The jinghu is a bowed spike-lute chordophone of the Han Chinese. It is known by the general term huqin or hu ch'in, which refers to stringed instruments in general though most often fiddles. The jinghu is differentiated from the erhu by its silk, rather than steel, strings. This produces an especially bright and nasal sound considered ideal for theatre music. For this reason the jinghu is best known as the main melody instrument for Beijing opera (‘jing’ references ‘Beijing,’ ‘hu’ means ‘fiddle’). The jinghu has also been appropriated by some regional village ensembles for use in opera mimicry and other folk styles of music. The increased popularity of Beijing opera has led to its more prevalent use in these folk genres.
The short, round, lacquered bamboo neck of the jinghu runs through its bamboo resonating chamber the front of which is covered by a snakeskin soundboard (affixed by glue). The backside of the resonator is open. Two wooden friction tuning pegs are inserted through the backside of the neck near its top end. One end of each silk playing string is attached to and wrapped around a tuning peg, the other end terminates in a noose that is looped over a metal tail pin on the bottom side of the resonator. The top end of the vibrating segment of the strings is articulated with an adjustable sliding nut (called qianjin) of nylon cord; the lower end of the vibrating segment is where the strings pass over a small wooden bridge on the sound table. The bow is made of bamboo with synthetic hair. The bow hair runs between the two silk playing strings of the instrument, which are of slightly different gauges.

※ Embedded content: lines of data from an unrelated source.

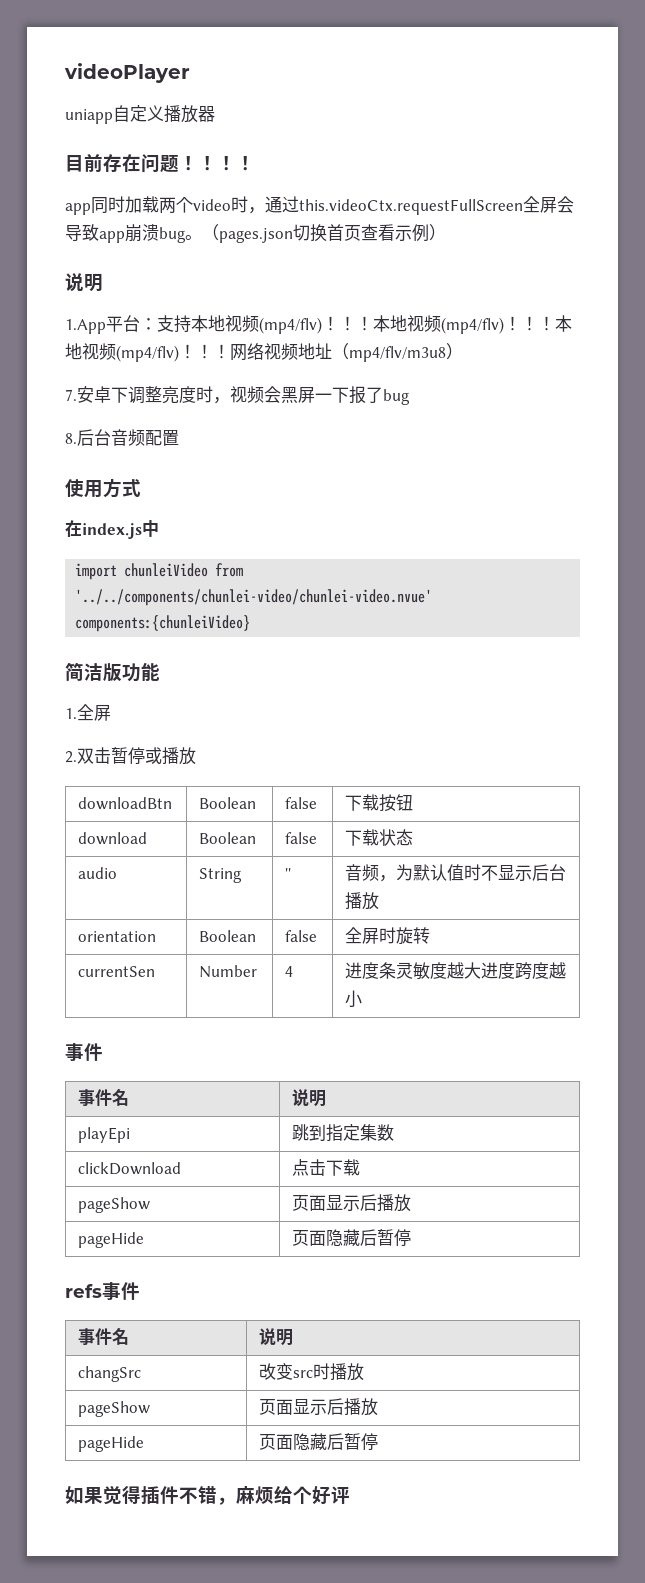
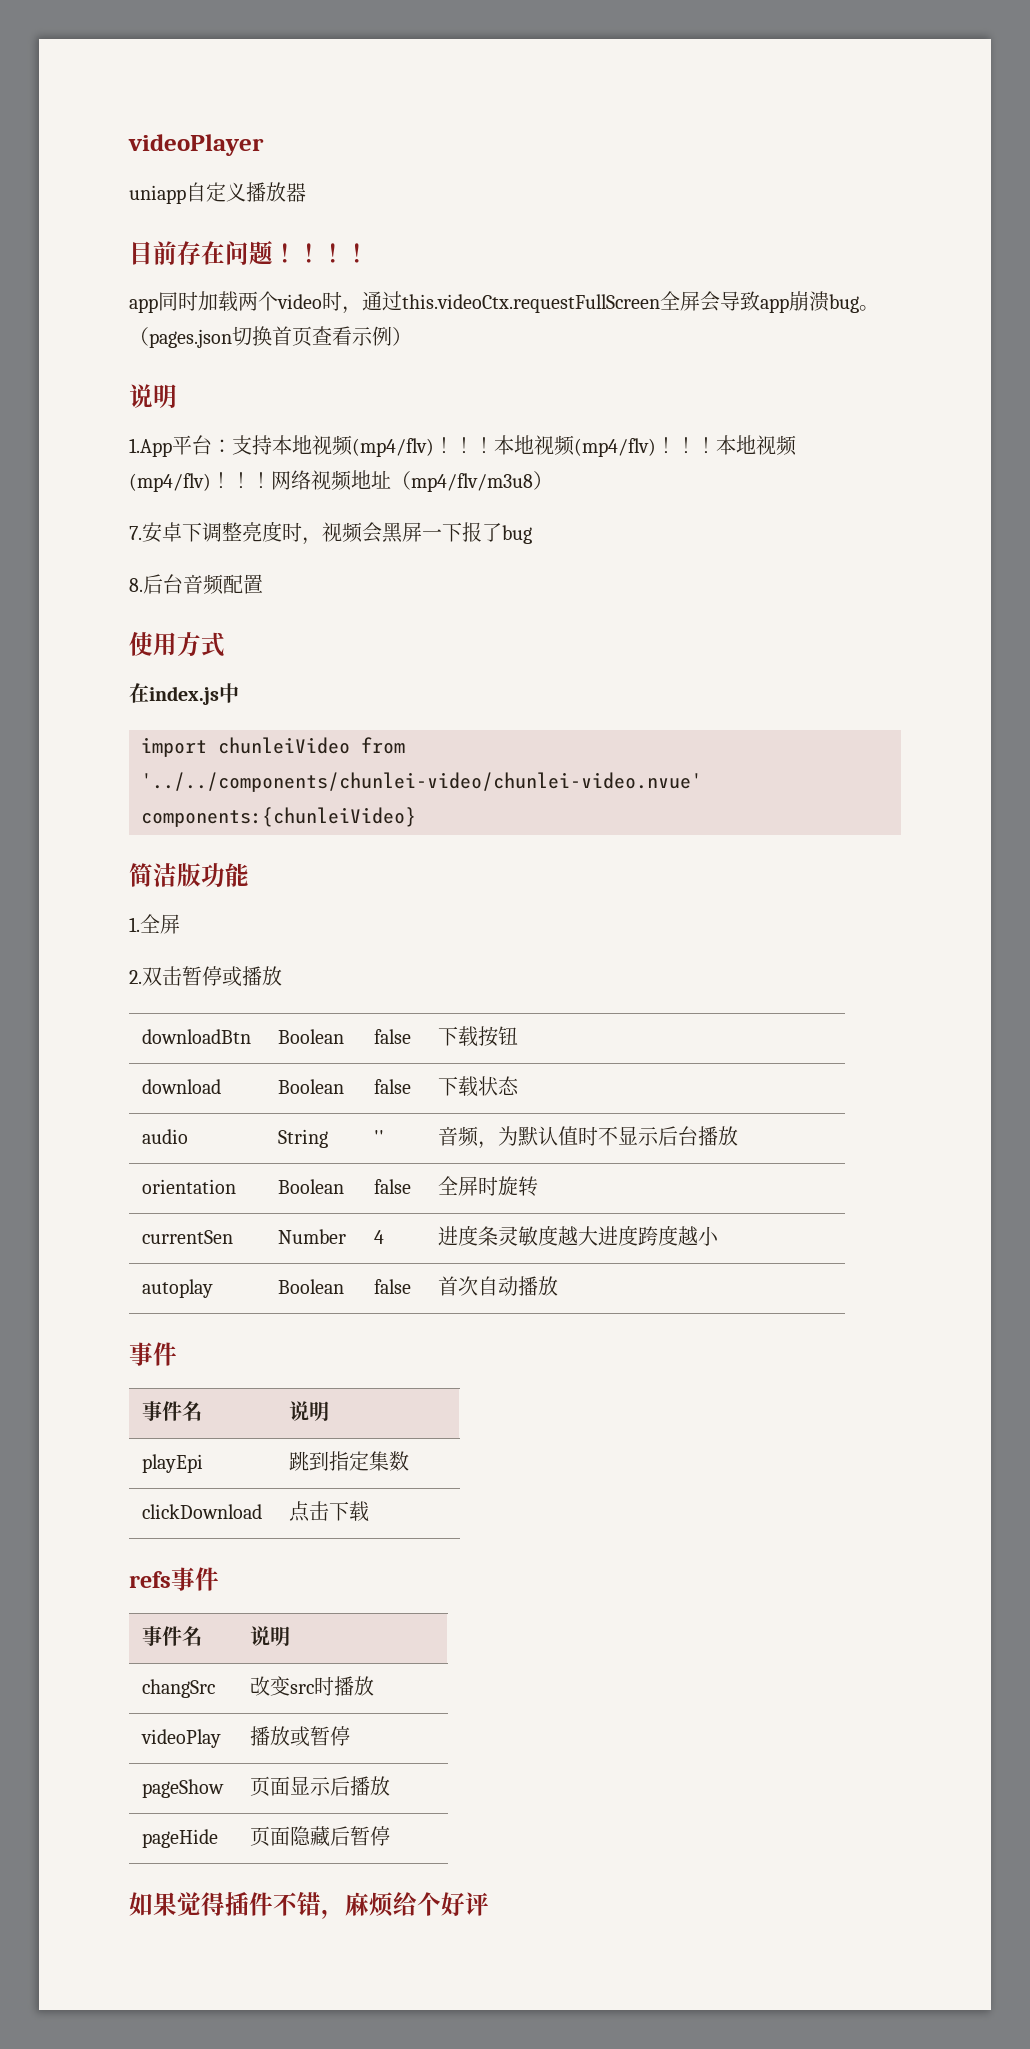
+ autoplay | Boolean | false | 首次自动播放
  clickDownload | 点击下载
- pageShow | 页面显示后播放
- pageHide | 页面隐藏后暂停
+ videoPlay | 播放或暂停

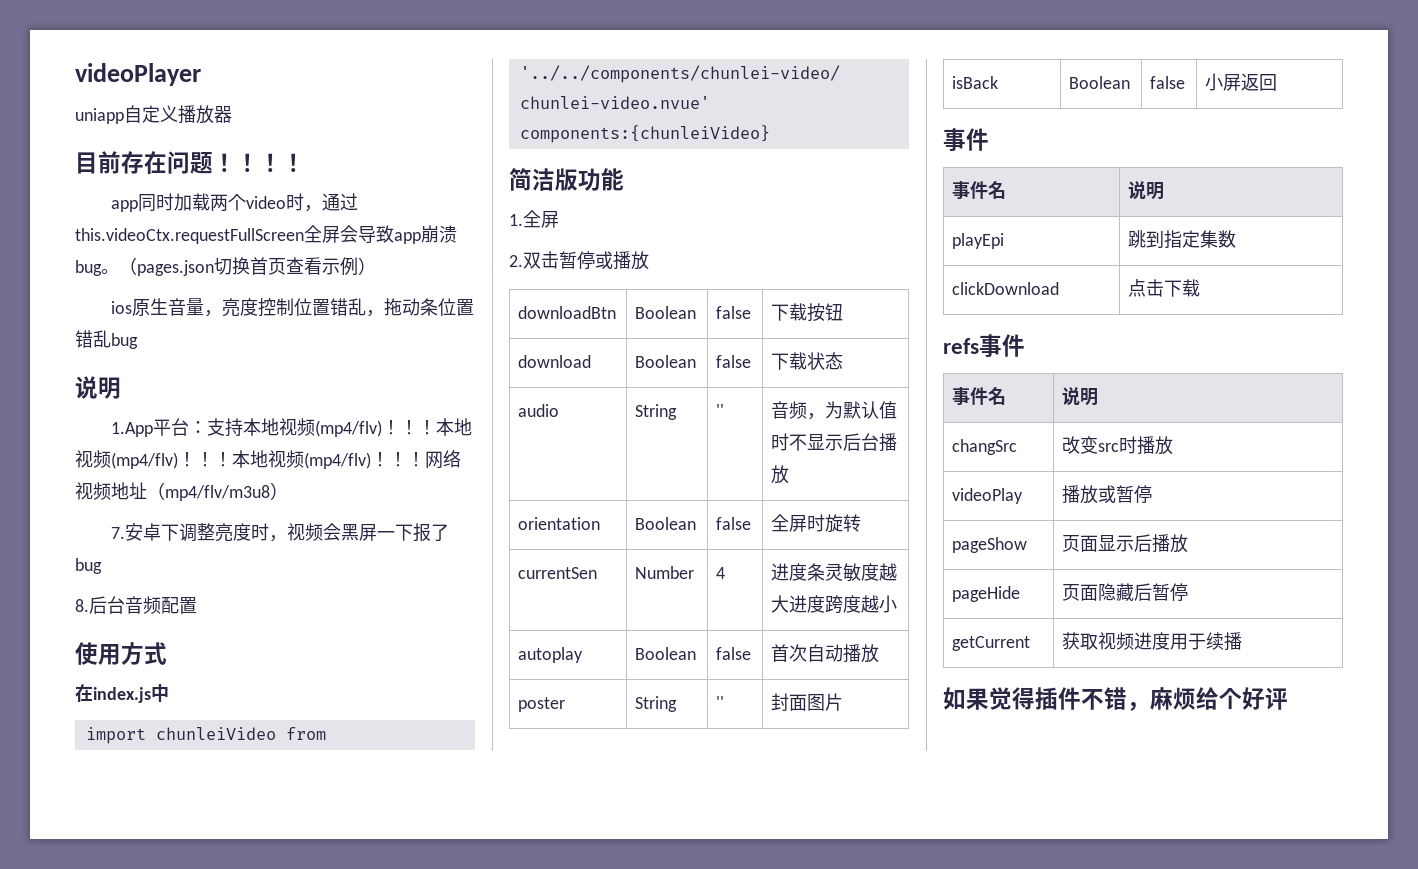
+ ios原生音量，亮度控制位置错乱，拖动条位置错乱bug
+ poster | String | '' | 封面图片
+ isBack | Boolean | false | 小屏返回
+ getCurrent | 获取视频进度用于续播

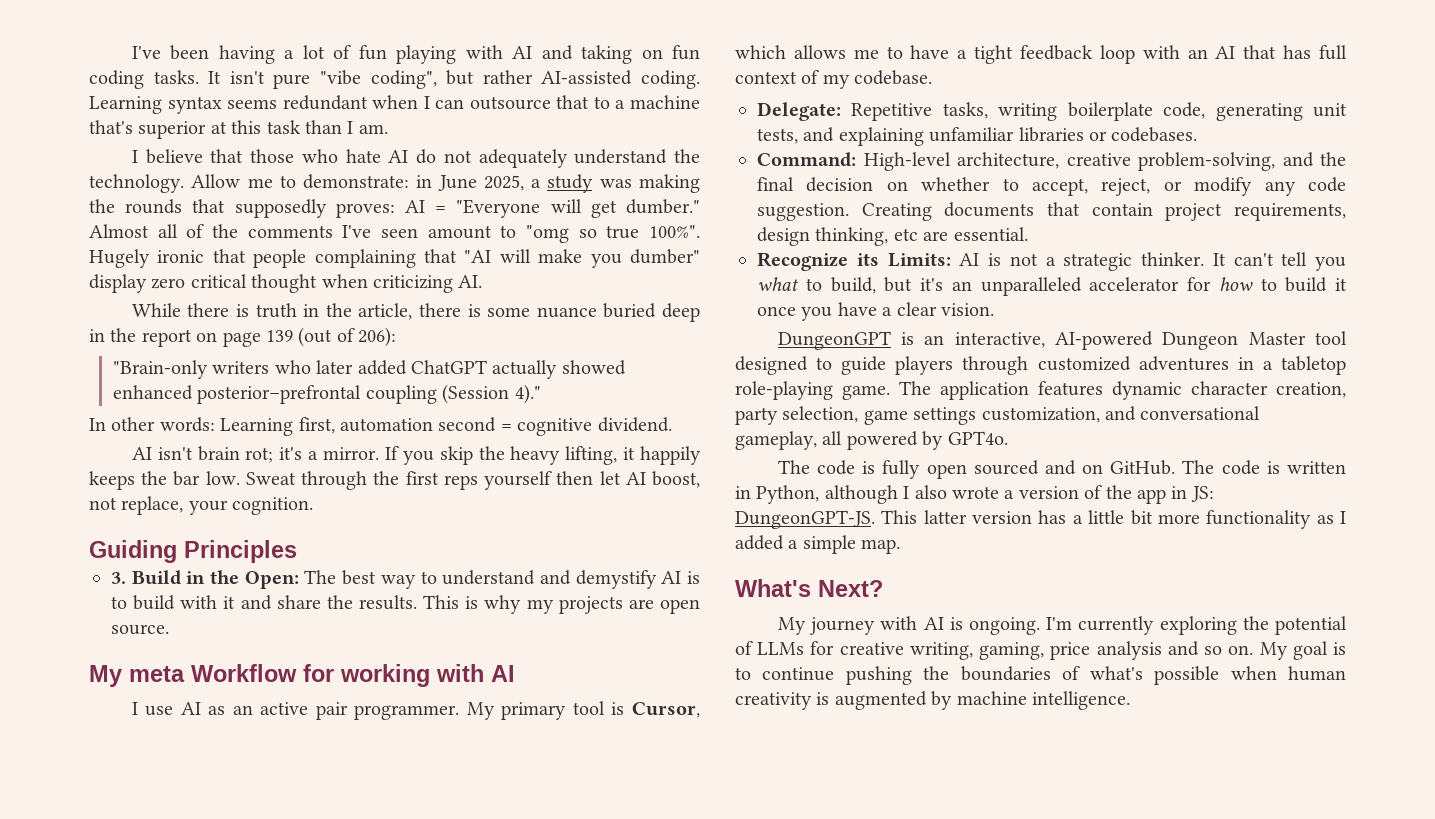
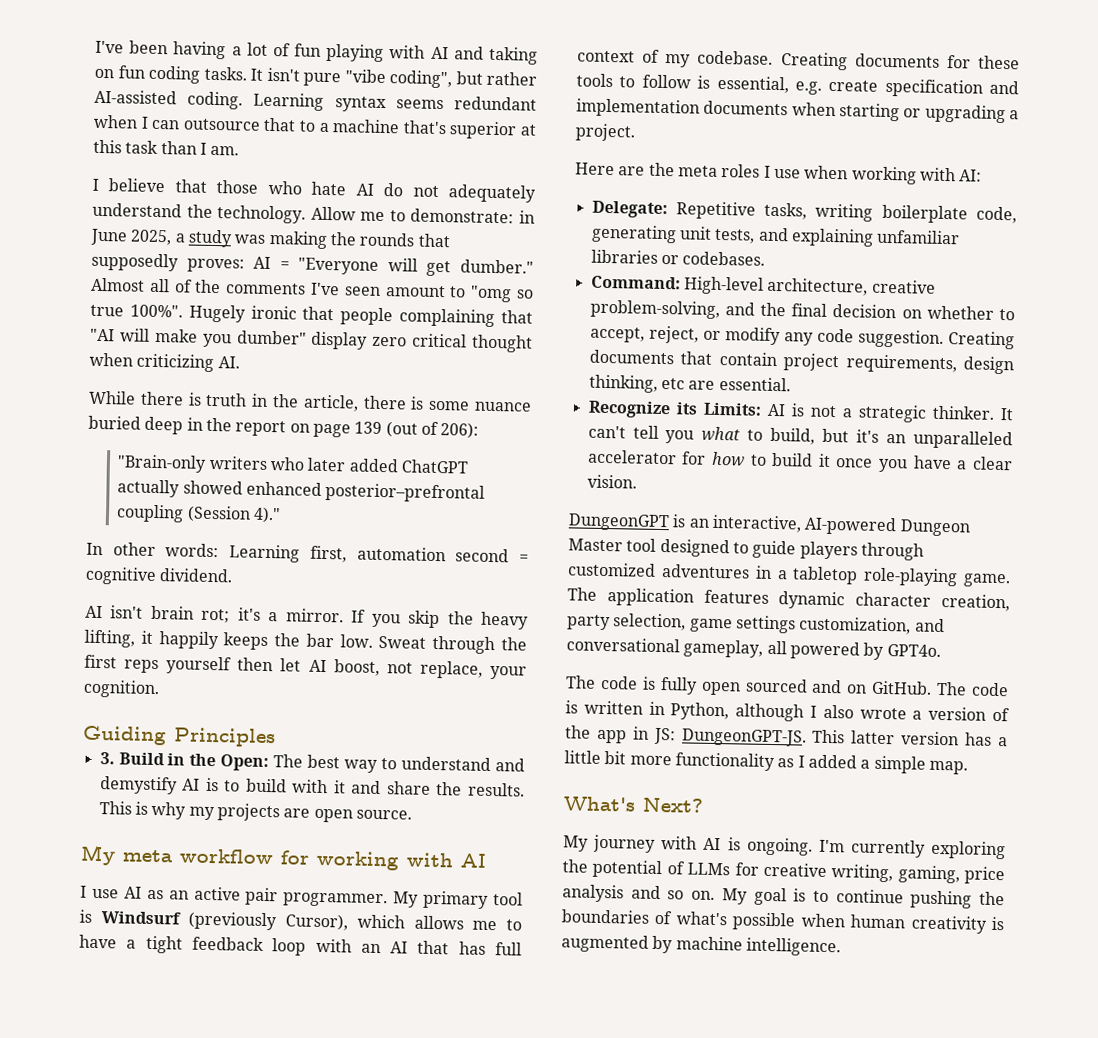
- My meta Workflow for working with AI
+ My meta workflow for working with AI
- My primary tool is Cursor, which allows me to have a tight feedback loop with an AI that has full context of my codebase.
+ My primary tool is Windsurf (previously Cursor), which allows me to have a tight feedback loop with an AI that has full context of my codebase. Creating documents for these tools to follow is essential, e.g. create specification and implementation documents when starting or upgrading a project.
+ Here are the meta roles I use when working with AI:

Player - Instrument Interface and Sound Production
The performer holds the jinghu tilted to his left with the resonator resting on the left thigh so that the soundboard is facing to his right. One end of the bow is held in the player’s right hand; the thumb of the left hand is hooked around the back of the neck leaving the other four fingers to stop the strings. The strings are free stopped, i.e., they are not pressed against the neck (and the instrument has no finger board). The two strings are tuned to the interval of a fifth, the thicker string, which is closest to the performer and called neixian (‘inside string’), to A4 and the thinner, called waixian (‘outside string’) to E5; the instrument has a three octave range from A4 to B6. When bowing, the performer applies inside pressure to sound the neixian and outward pressure to sound the waixian. There are a few left hand positions used by performers, and all sorts of subtle melodic effects such as glissandos, appoggiaturas, and vibrato can be produced in part due to the free stopping of the strings. In the context of Beijing opera, the bright and nasal timbre of the jinghu and the melodies played on it mimic very closely the singing styles it accompanies.
Origins/History/EvolutionPrecursors of the jinghu likely came to China during the Song dynasty (960 and 1279 CE) when the first literary references to an instrument called the xiqin appear, and especially during the Yuan dynasty (1279-1368 CE) when Mongolians ruled China. One of the earliest Han Chinese terms for bowed lutes is huqin, which means ‘barbarian’ (‘hu,’ in reference to the Mongolians) ‘string instrument’ (‘qin’) and was coined during the Ming dynasty (1368-1644 CE) The efflorescence of musical theater during the Qing dynasty (1644-1911 CE) led to the increased use of huqin instruments (used generically to refer to bowed fiddles) in regional opera ensembles, and it was probably in the late 18th century that the jinghu came to be used in the Beijing opera ensemble. The jinghu has remained largely unchanged since then.